2

Im working with elasticsearch. I got collection of events, where are event names, for ex. FC Barcelona - Real Madrit, then somewhere in collection may be Footbal Club Barcela - FC Real Madryt.

I need to find minimum 2 hits without query text. I think aggregation and ngram tokenizer should be used here, but I'm not sure.

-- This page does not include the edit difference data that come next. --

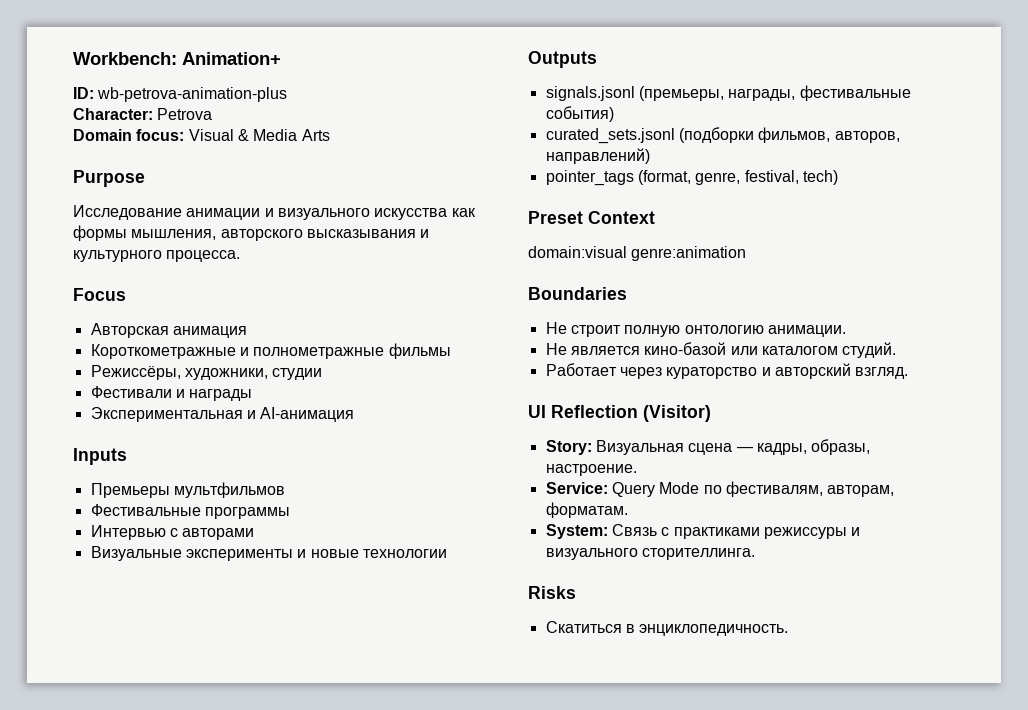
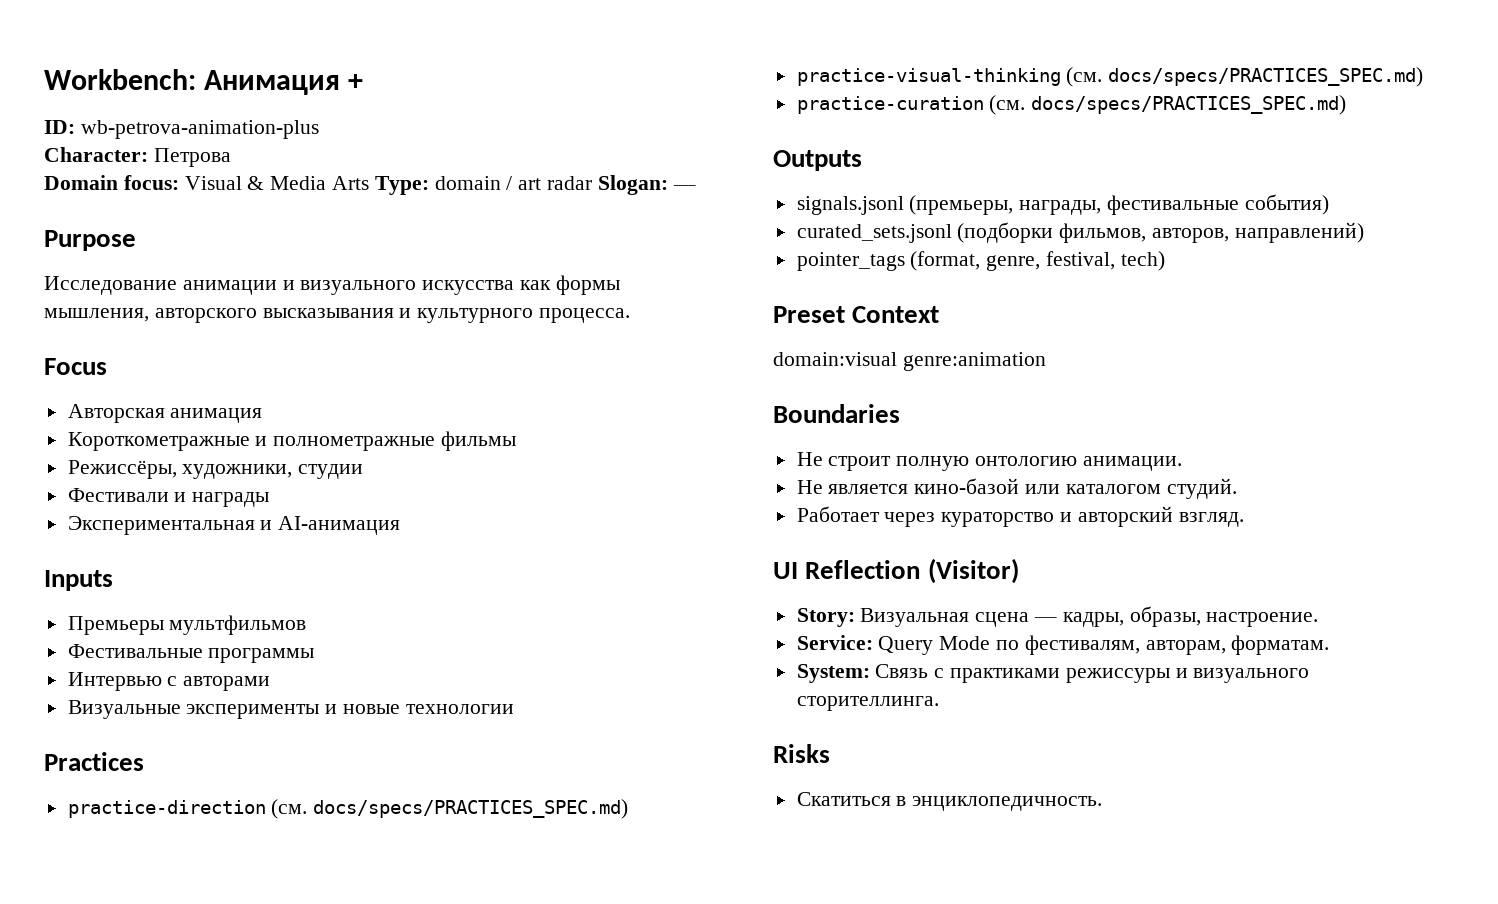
- Workbench: Animation+
+ Workbench: Анимация +
- Character: Petrova
+ Character: Петрова
- Domain focus: Visual & Media Arts
+ Domain focus: Visual & Media Arts Type: domain / art radar Slogan: —
+ Practices
+ practice-direction (см. docs/specs/PRACTICES_SPEC.md)
+ practice-visual-thinking (см. docs/specs/PRACTICES_SPEC.md)
+ practice-curation (см. docs/specs/PRACTICES_SPEC.md)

Here are my index settings:

{
        "settings": {
            "analysis": {
                "analyzer": {
                    "test": {
                        "tokenizer": "test",
                        "filter": ["lowercase", "word_delimiter", "nGram", "porter_stem"]
                        "token_chars": [
                            "letter",
                            "digit",
                            "whitespace"
                        ]
                    }
                },
                "tokenizer": {
                    "test": {
                        "type": "ngram",
                        "min_gram": 3,
                        "max_gram": 15,
                    }
                }
            }
        }
    }

And that's how my current query looks like:

{
  "size": 0,
  "aggs": {
    "duplicateNames": {
      "terms": {
        "field": "eventName",
        "min_doc_count": 2
      },
      "aggs": {
        "duplicateDocuments": {
          "top_hits": {}
        }
      }
    }
  }
}

And here is my mapping:

{
            "event": {
                "properties": {
                    "eventName": {
                        "type": "keyword",
                        // fielddata: true
                    }
                }
            }
        }

Could u point me in the right direction, please?

shareone2
  • 33
  • 1
  • 6

1 Answers1

1

You shouldn't need the nGrams if you are looking for duplicates. You'll want to use the keyword type like you have. You can use the terms aggregation like you already have.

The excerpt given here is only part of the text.